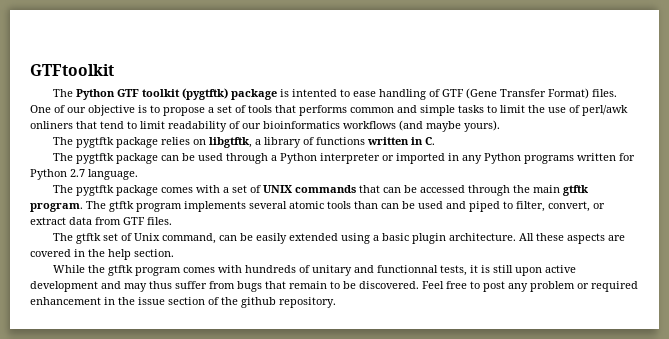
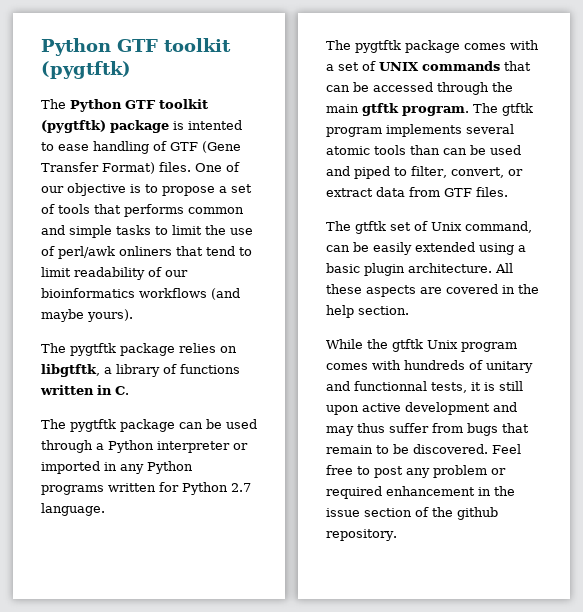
[30,64,114,76] GTFtoolkit -> [41,38,231,56] [41,61,131,79] Python GTF toolkit (pygtftk)
(133, 270) none -> [427,340,458,349] Unix

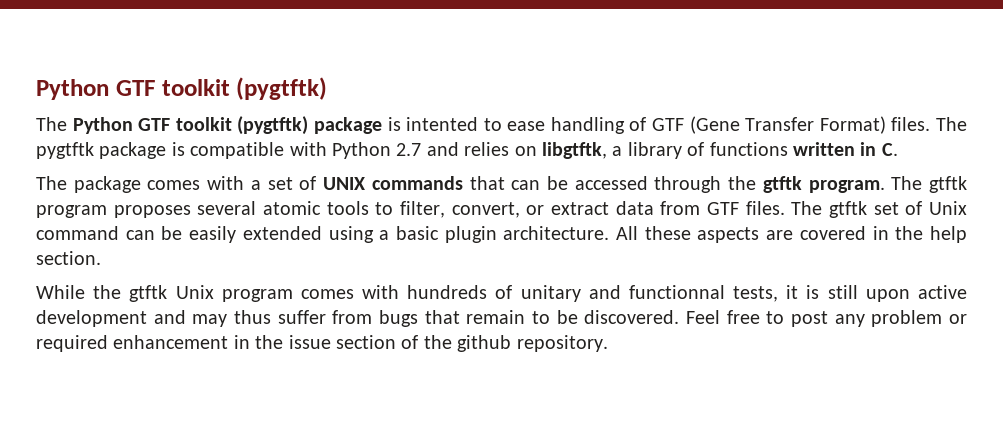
[195,162,240,172] [41,183,252,196] [41,204,244,217] [41,225,253,238] [41,246,252,259] [41,267,188,280] [41,288,240,300] [41,309,133,322] [41,343,175,356] One of our objective is to propose a set of tools that performs common and simple tasks to limit the use of perl/awk onliners that tend to limit readability of our bioinformatics workflows (and maybe yours). // The pygtftk package -> [936,117,968,131] [36,142,459,159] The pygtftk package is compatible with Python 2.7 and
[70,419,257,432] [41,440,248,453] [41,461,193,474] [41,482,251,495] [41,503,105,516] [326,40,401,53] pygtftk package can be used through a Python interpreter or imported in any Python programs written for Python 2.7 language. // The pygtftk -> (67, 183) none
[326,104,359,113] main -> (757, 183) none
[386,124,462,137] implements -> [113,205,191,218] proposes
[410,145,521,155] [326,166,390,179] than can be used and piped -> (369, 208) none
(508, 192) // -> (785, 208) none
[465,221,532,233] command, -> [36,226,119,240] command

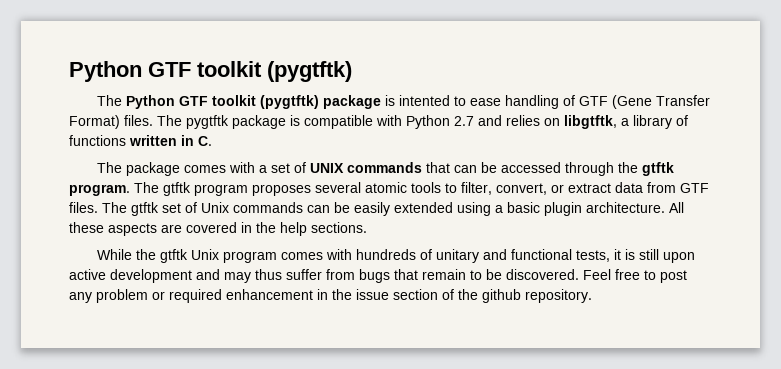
[36,226,119,240] command -> [233,202,303,213] commands
[36,251,101,265] section. -> [311,222,367,233] sections.
[628,285,725,299] functionnal -> [511,249,573,260] functional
● ● ● ● ●
◆ How to complete this task ◆
Pictures excluded, set down all the entries exactly.

◆ Answer below ◆
[30,64,114,76] GTFtoolkit -> [41,38,231,56] [41,61,131,79] Python GTF toolkit (pygtftk)
(133, 270) none -> [427,340,458,349] Unix

[195,162,240,172] [41,183,252,196] [41,204,244,217] [41,225,253,238] [41,246,252,259] [41,267,188,280] [41,288,240,300] [41,309,133,322] [41,343,175,356] One of our objective is to propose a set of tools that performs common and simple tasks to limit the use of perl/awk onliners that tend to limit readability of our bioinformatics workflows (and maybe yours). // The pygtftk package -> [936,117,968,131] [36,142,459,159] The pygtftk package is compatible with Python 2.7 and
[70,419,257,432] [41,440,248,453] [41,461,193,474] [41,482,251,495] [41,503,105,516] [326,40,401,53] pygtftk package can be used through a Python interpreter or imported in any Python programs written for Python 2.7 language. // The pygtftk -> (67, 183) none
[326,104,359,113] main -> (757, 183) none
[386,124,462,137] implements -> [113,205,191,218] proposes
[410,145,521,155] [326,166,390,179] than can be used and piped -> (369, 208) none
(508, 192) // -> (785, 208) none
[465,221,532,233] command, -> [36,226,119,240] command

[36,226,119,240] command -> [233,202,303,213] commands
[36,251,101,265] section. -> [311,222,367,233] sections.
[628,285,725,299] functionnal -> [511,249,573,260] functional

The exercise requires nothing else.